- [What to do] Print every entry below exactly, leaving out the pictures.

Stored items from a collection
■ ■ ■
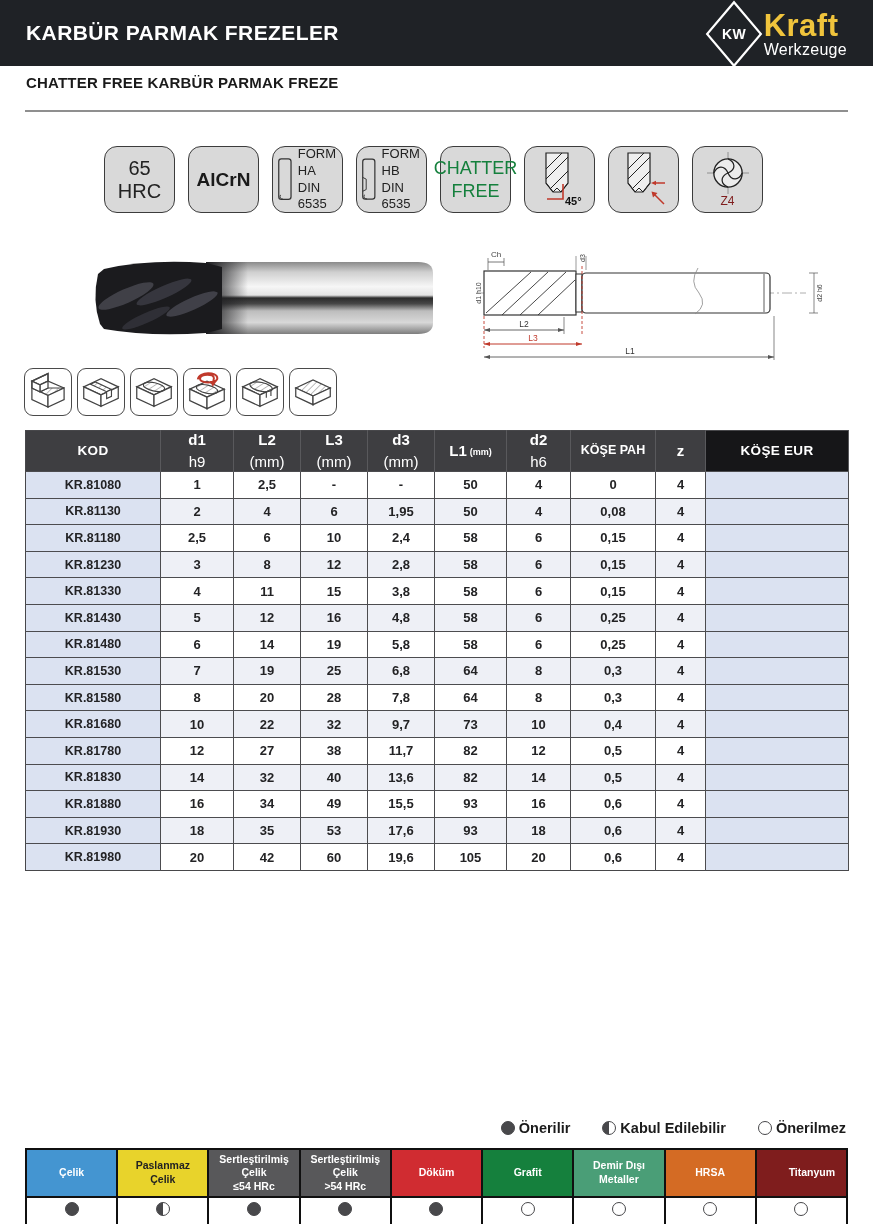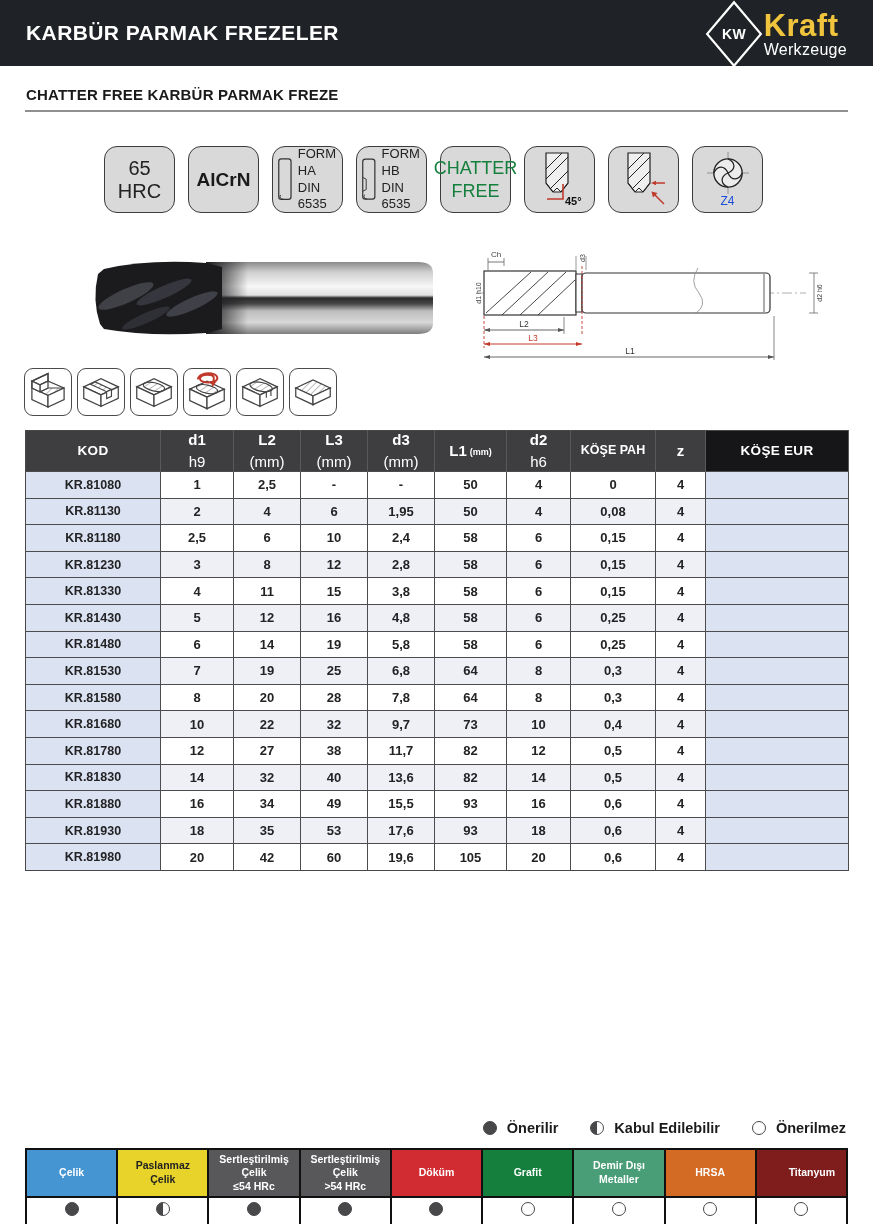--- a/index.html
+++ b/index.html
@@ -12,33 +12,33 @@
   .topbar h1{margin:0;color:#fff;font-size:21px;font-weight:bold;letter-spacing:.4px}
   .logo{display:flex;align-items:center;gap:10px;margin-top:2px}
   .diamond{width:36px;height:36px;border:2.5px solid #fff;transform:scaleY(1.18) rotate(45deg);
            display:flex;align-items:center;justify-content:center;flex:0 0 auto}
   .diamond span{transform:rotate(-45deg) scaleY(.85);color:#fff;font-weight:bold;font-size:14px;letter-spacing:.5px}
   .brandcol{display:flex;flex-direction:column;line-height:1}
   .brand{color:#f0c43c;font-size:31px;font-weight:bold;letter-spacing:.5px}
   .brandsub{color:#fff;font-size:16px;margin-top:1px;letter-spacing:.3px}
 
   
-  .section-title{position:absolute;top:86px;left:26px;font-size:15px;font-weight:bold;color:#1a1a1a;letter-spacing:.2px}
+  .section-title{position:absolute;top:74px;left:26px;font-size:15px;font-weight:bold;color:#1a1a1a;letter-spacing:.2px}
   .divider{position:absolute;top:110px;left:25px;width:823px;border-top:2px solid #8f8f8f}
 
   
   .badges{position:absolute;top:146px;left:104px;display:flex;gap:13px}
   .badge{width:71px;height:67px;box-sizing:border-box;background:#d9d9d9;border:1.5px solid #3c3c3c;
          border-radius:13px;display:flex;flex-direction:column;align-items:center;justify-content:center;text-align:center}
   .b-lg{font-size:20px;line-height:1.15;color:#222}
   .b-bold{font-size:19px;font-weight:bold;color:#1a1a1a}
   .b-md{font-size:18px;font-weight:normal;line-height:1.25;color:#15803d}
   .b-row{flex-direction:row;gap:5px;padding:0 4px}
   .b-sm{font-size:13px;line-height:1.3;text-align:left;color:#222}
-  .b-z{font-size:12px;color:#1d4ed8;margin-top:0}
+  .b-z{font-size:12px;color:#7f1d1d;margin-top:0}
   .badge svg{display:block}
 
   
   .photo{position:absolute;left:88px;top:252px;width:352px;height:92px}
   .tdrawing{position:absolute;left:474px;top:238px;width:352px;height:124px}
 
   
   .appicons{position:absolute;left:24px;top:368px;display:flex;gap:5px}
   .appicon{width:48px;height:48px;box-sizing:border-box;border:1.5px solid #4a4a4a;border-radius:9px;background:#fff}
 
@@ -53,21 +53,21 @@
   .h-sub{font-size:15px;font-weight:normal;margin-top:6px}
   .h-sub-inline{font-size:9px;font-weight:bold;margin-left:3px;vertical-align:1px}
   .ptable td{height:25.6px;padding:0;text-align:center;vertical-align:middle;font-size:13px;font-weight:bold;color:#232325;
              border-top:1.6px solid #4c4c4f;border-right:1px solid #4c4c4f;background:#fff}
   .ptable td.kod{background:#dbe2f1;font-size:12.5px}
   .ptable td.price{background:#dbe2f1}
   .ptable tr.alt td.val{background:#eef0f6}
 
   
   .legend{position:absolute;top:1120px;right:27px;display:flex;gap:32px;align-items:center}
-  .legend-item{display:flex;align-items:center;gap:10px;font-size:14.5px;font-weight:bold;color:#1b1b1b}
+  .legend-item{display:flex;align-items:center;gap:4px;font-size:14.5px;font-weight:bold;color:#1b1b1b}
   .dot{width:14px;height:14px;border-radius:50%;border:1.6px solid #47474a;box-sizing:border-box;display:inline-block;background:#fff}
   .dot.filled{background:#48484b}
   .dot.half{background:linear-gradient(90deg,#48484b 50%,#fff 50%)}
   .dot.empty{background:#fff}
 
   
   .mtable{position:absolute;left:25px;top:1148px;width:823px;border-collapse:collapse;table-layout:fixed;border:2px solid #101010}
   .mtable th{height:46px;font-size:10.5px;font-weight:bold;line-height:1.3;border-right:2px solid #101010;
              vertical-align:middle;text-align:center;padding:0 2px}
   .mtable td{height:24px;background:#fff;border-right:2px solid #101010;border-top:2px solid #101010;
■ ■ ■
- [The answer]
--- a/index.html
+++ b/index.html
@@ -12,33 +12,33 @@
   .topbar h1{margin:0;color:#fff;font-size:21px;font-weight:bold;letter-spacing:.4px}
   .logo{display:flex;align-items:center;gap:10px;margin-top:2px}
   .diamond{width:36px;height:36px;border:2.5px solid #fff;transform:scaleY(1.18) rotate(45deg);
            display:flex;align-items:center;justify-content:center;flex:0 0 auto}
   .diamond span{transform:rotate(-45deg) scaleY(.85);color:#fff;font-weight:bold;font-size:14px;letter-spacing:.5px}
   .brandcol{display:flex;flex-direction:column;line-height:1}
   .brand{color:#f0c43c;font-size:31px;font-weight:bold;letter-spacing:.5px}
   .brandsub{color:#fff;font-size:16px;margin-top:1px;letter-spacing:.3px}
 
   
-  .section-title{position:absolute;top:86px;left:26px;font-size:15px;font-weight:bold;color:#1a1a1a;letter-spacing:.2px}
+  .section-title{position:absolute;top:74px;left:26px;font-size:15px;font-weight:bold;color:#1a1a1a;letter-spacing:.2px}
   .divider{position:absolute;top:110px;left:25px;width:823px;border-top:2px solid #8f8f8f}
 
   
   .badges{position:absolute;top:146px;left:104px;display:flex;gap:13px}
   .badge{width:71px;height:67px;box-sizing:border-box;background:#d9d9d9;border:1.5px solid #3c3c3c;
          border-radius:13px;display:flex;flex-direction:column;align-items:center;justify-content:center;text-align:center}
   .b-lg{font-size:20px;line-height:1.15;color:#222}
   .b-bold{font-size:19px;font-weight:bold;color:#1a1a1a}
   .b-md{font-size:18px;font-weight:normal;line-height:1.25;color:#15803d}
   .b-row{flex-direction:row;gap:5px;padding:0 4px}
   .b-sm{font-size:13px;line-height:1.3;text-align:left;color:#222}
-  .b-z{font-size:12px;color:#1d4ed8;margin-top:0}
+  .b-z{font-size:12px;color:#7f1d1d;margin-top:0}
   .badge svg{display:block}
 
   
   .photo{position:absolute;left:88px;top:252px;width:352px;height:92px}
   .tdrawing{position:absolute;left:474px;top:238px;width:352px;height:124px}
 
   
   .appicons{position:absolute;left:24px;top:368px;display:flex;gap:5px}
   .appicon{width:48px;height:48px;box-sizing:border-box;border:1.5px solid #4a4a4a;border-radius:9px;background:#fff}
 
@@ -53,21 +53,21 @@
   .h-sub{font-size:15px;font-weight:normal;margin-top:6px}
   .h-sub-inline{font-size:9px;font-weight:bold;margin-left:3px;vertical-align:1px}
   .ptable td{height:25.6px;padding:0;text-align:center;vertical-align:middle;font-size:13px;font-weight:bold;color:#232325;
              border-top:1.6px solid #4c4c4f;border-right:1px solid #4c4c4f;background:#fff}
   .ptable td.kod{background:#dbe2f1;font-size:12.5px}
   .ptable td.price{background:#dbe2f1}
   .ptable tr.alt td.val{background:#eef0f6}
 
   
   .legend{position:absolute;top:1120px;right:27px;display:flex;gap:32px;align-items:center}
-  .legend-item{display:flex;align-items:center;gap:10px;font-size:14.5px;font-weight:bold;color:#1b1b1b}
+  .legend-item{display:flex;align-items:center;gap:4px;font-size:14.5px;font-weight:bold;color:#1b1b1b}
   .dot{width:14px;height:14px;border-radius:50%;border:1.6px solid #47474a;box-sizing:border-box;display:inline-block;background:#fff}
   .dot.filled{background:#48484b}
   .dot.half{background:linear-gradient(90deg,#48484b 50%,#fff 50%)}
   .dot.empty{background:#fff}
 
   
   .mtable{position:absolute;left:25px;top:1148px;width:823px;border-collapse:collapse;table-layout:fixed;border:2px solid #101010}
   .mtable th{height:46px;font-size:10.5px;font-weight:bold;line-height:1.3;border-right:2px solid #101010;
              vertical-align:middle;text-align:center;padding:0 2px}
   .mtable td{height:24px;background:#fff;border-right:2px solid #101010;border-top:2px solid #101010;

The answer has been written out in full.